Dehors, le soleil entamait son passage au zénith, Khadija, assise encore sur son lit ressassait sa discussion de la veille avec ses parents. Elle confina tout cela dans son journal intime. Sa mère sur le pas de la porte de la chambre observait Khadija depuis plusieurs minutes, les cernes et les yeux bouffis de sa fille lui brisaient le cœur. Mais il fallait qu’elle ait cette discussion. Elle savait que sa fille n’était peut-être pas prête pour aborder ce sujet, mais mère Khadija ne comptait plus repousser les délais. A quoi bon d’attendre. Autant en finir maintenant. Khadija sentit la présence de sa mère et l’invita à rentrer. C’est Khadija qui brisa le silence en premier.
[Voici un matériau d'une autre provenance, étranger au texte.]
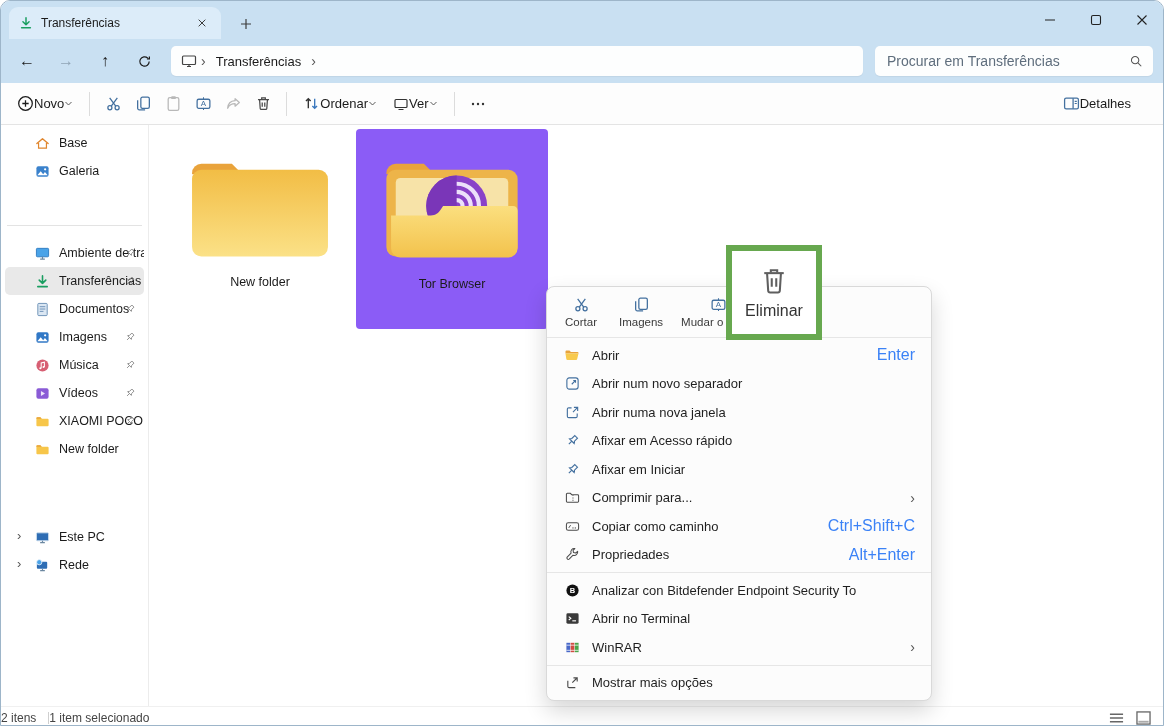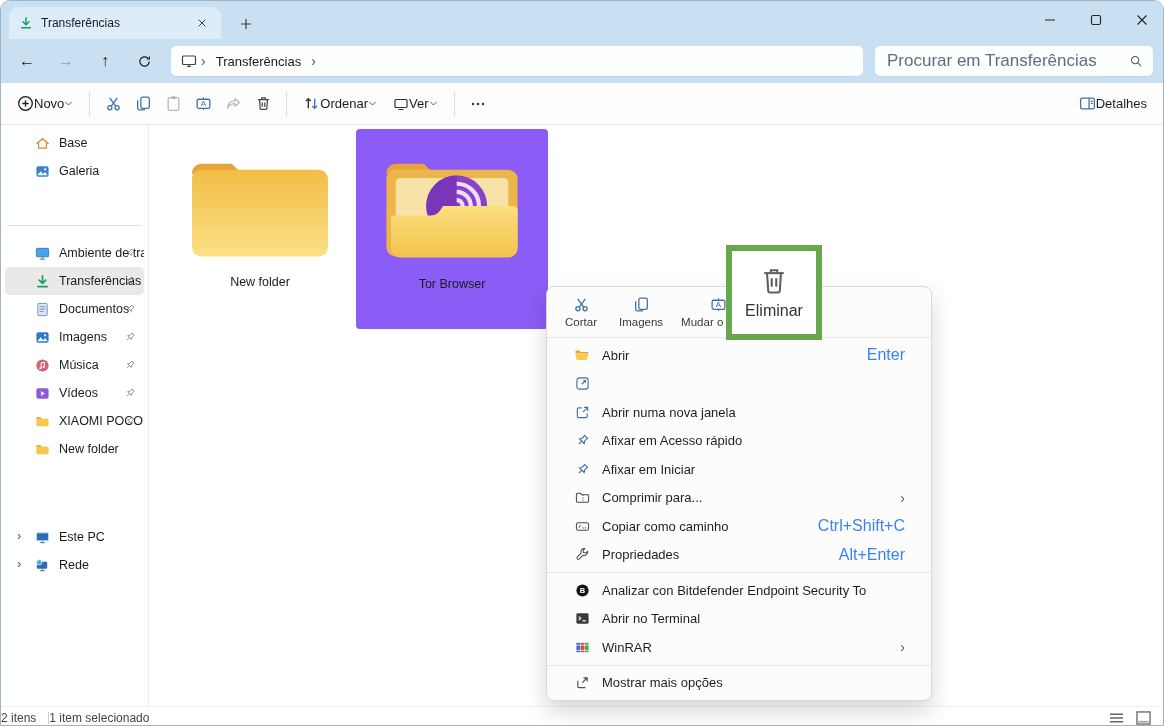--- a/index.html
+++ b/index.html
@@ -27,7 +27,7 @@
   .crumb-chev{font-size:14px;color:#555;margin:0 4px}
   .searchbox{position:absolute;left:874px;top:7px;width:278px;height:30px;background:#fdfefe;border-radius:5px;
        display:flex;align-items:center;padding:0 10px;box-sizing:border-box;box-shadow:0 1px 1px rgba(0,0,0,.05)}
-  .searchbox input{border:0;outline:0;background:transparent;flex:1;font-size:17px;color:#4c1d95;font-family:inherit}
+  .searchbox input{border:0;outline:0;background:transparent;flex:1;font-size:14px;color:#4c1d95;font-family:inherit}
   .searchbox input::placeholder{color:#5f6e7d}
   
   .toolbar{position:absolute;left:0;top:82px;width:1164px;height:42px;background:#fdfdfd;border-bottom:1px solid #e4e4e4;

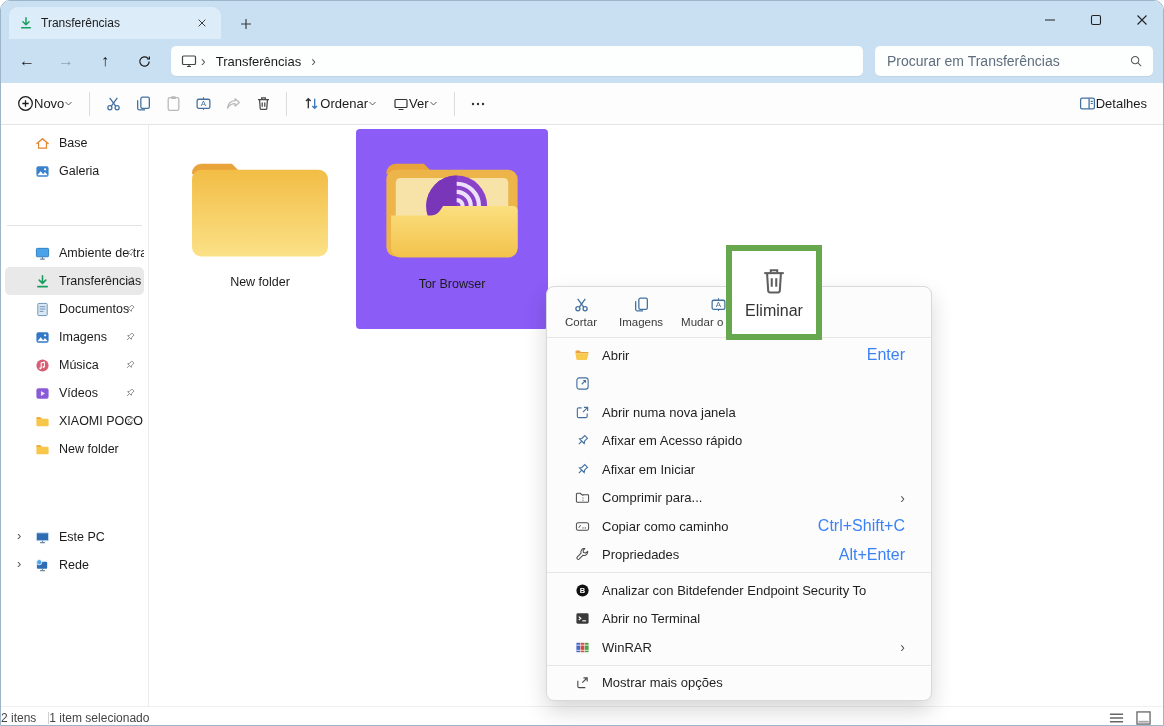--- a/index.html
+++ b/index.html
@@ -36,7 +36,7 @@
   .tico{width:30px;height:30px;display:flex;align-items:center;justify-content:center;border-radius:4px}
   .tico.disabled{opacity:.38}
   .tsep{width:1px;height:24px;background:#dcdcdc;margin:0 8px}
-  .toolbar-right{margin-left:auto;margin-right:10px}
+  .toolbar-right{margin-left:auto;margin-right:26px}
   
   .sidebar{position:absolute;left:0;top:124px;width:148px;height:581px;border-right:1px solid #ececec;
        box-sizing:border-box;padding-top:4px}

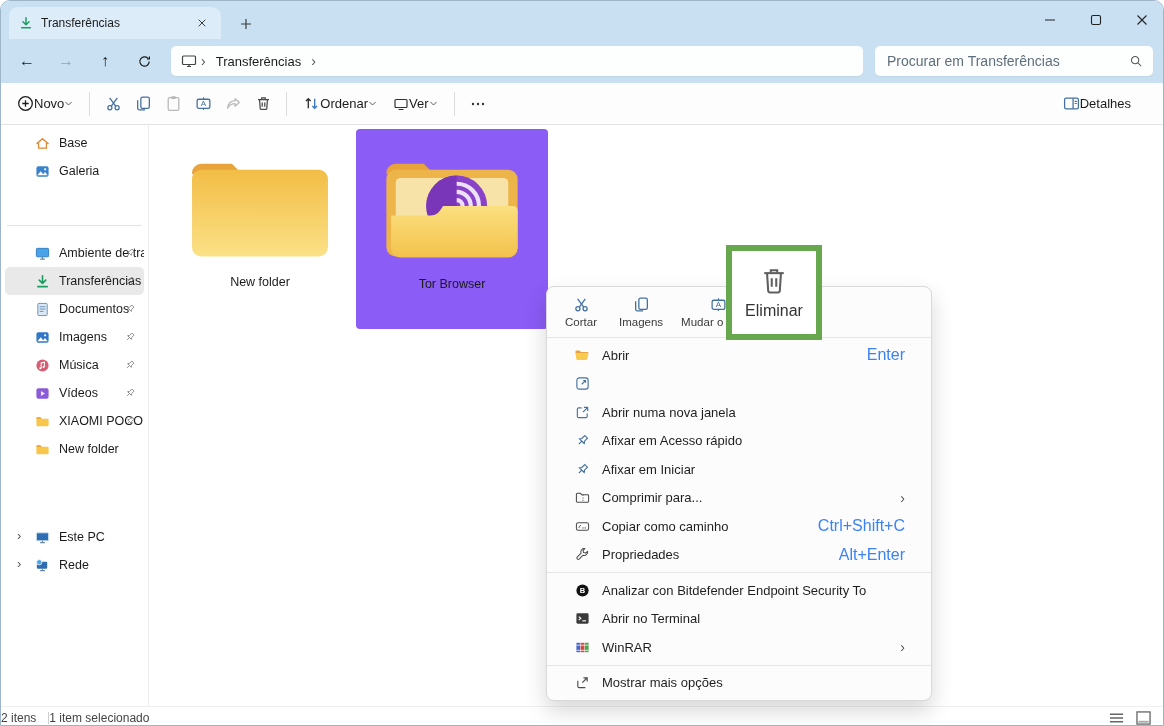--- a/index.html
+++ b/index.html
@@ -67,7 +67,7 @@
   .qitem{display:flex;flex-direction:column;align-items:center;gap:3px;font-size:11.5px;color:#3a3a3a;min-width:40px}
   .msep{height:1px;background:#e6e6e6}
   .mlist{padding:3px 0}
-  .mitem{height:28.5px;display:flex;align-items:center;padding:0 26px;font-size:13px;color:#1f1f1f}
+  .mitem{height:28.5px;display:flex;align-items:center;padding:0 16px;font-size:13px;color:#1f1f1f}
   .mitem .mic{width:18px;margin-right:11px;display:flex;justify-content:center}
   .mitem .mlabel{flex:1;white-space:nowrap;overflow:hidden}
   .mitem .msc{font-size:16px;color:#3b82f6;margin-left:8px;white-space:nowrap}

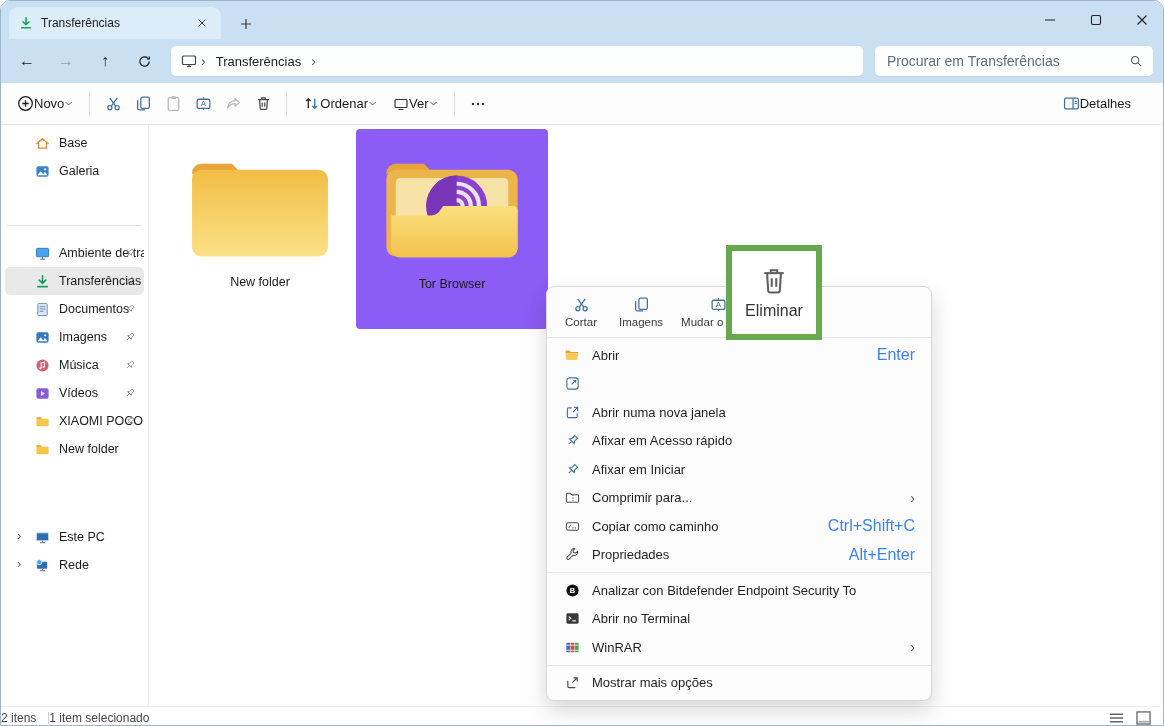--- a/index.html
+++ b/index.html
@@ -513,6 +513,7 @@
               <path d="M8.8 4.8h2.4v2.4M11 5L7.2 8.8" stroke="#43709f" stroke-width="1.2" fill="none"></path>
             </svg>
         </span>
+        <span class="mlabel">Abrir num novo separador</span>
       </div>
       <div class="mitem">
         <span class="mic">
  • Maman, dis-moi que tu n’es pas d’accord avec cette décision de papa ? C’est mal ce qu’il a fait et tu le sais.

  • Ma fille, cela n’avait rien à voir avec le bien ou le mal, avec le fait d’aimer ou de ne pas aimer. Ton papa a fait ça pour raffermir les liens familiaux. Parfois, la seule chose qui compte, c’est de faire ce qu’on a à faire. Et il devait le faire pour ressouder les liens de famille. Crois-moi, j’ai passé des années à essayer de faire entendre raison à ton père, mais j’ai fini par comprendre et accepter. Tu dois aussi accepter ce mariage pour ton bien et celui de la cohésion de notre famille. Après tout, ton père s’est beaucoup investi dans ton éducation. Contrairement à de nombreux parents, il a attendu que tu sois diplômée pour décider enfin de fixer la date du mariage. En plus, Chérif n’est pas si mal que ça, il a une bonne éducation et travaille. Qu’est-ce qu’on peut vouloir de plus pour son enfant.

  • De toute évidence, il a fait tout ça pour soulager sa conscience puisqu’il a décidé de mon sort avant même que je ne voie le jour. Je me rends compte qu’il ne m’a jamais aimé.

Ces derniers propos de Khadija touchèrent particulièrement sa mère. Elle en fut verte de colère. A tel point que ne se maîtrisant, elle administra une paire de gifle à sa fille, avant de lui crier dessus

  • Ne t’avise plus jamais de parler comme ça, encore moins hausser le ton devant moi. Ce mariage aura lieu que tu le veuilles ou non. Tu as intérêt à réfléchir sagement.

Mère Khadija sortit de la chambre en claquant la porte, si elle trouvait légitime la colère de sa fille, elle ne tolérait pas sa grossièreté. Outrée par les propos de sa fille, mère Khadija se demanda même si elle n’avait pas failli à l’éducation de cette dernière ?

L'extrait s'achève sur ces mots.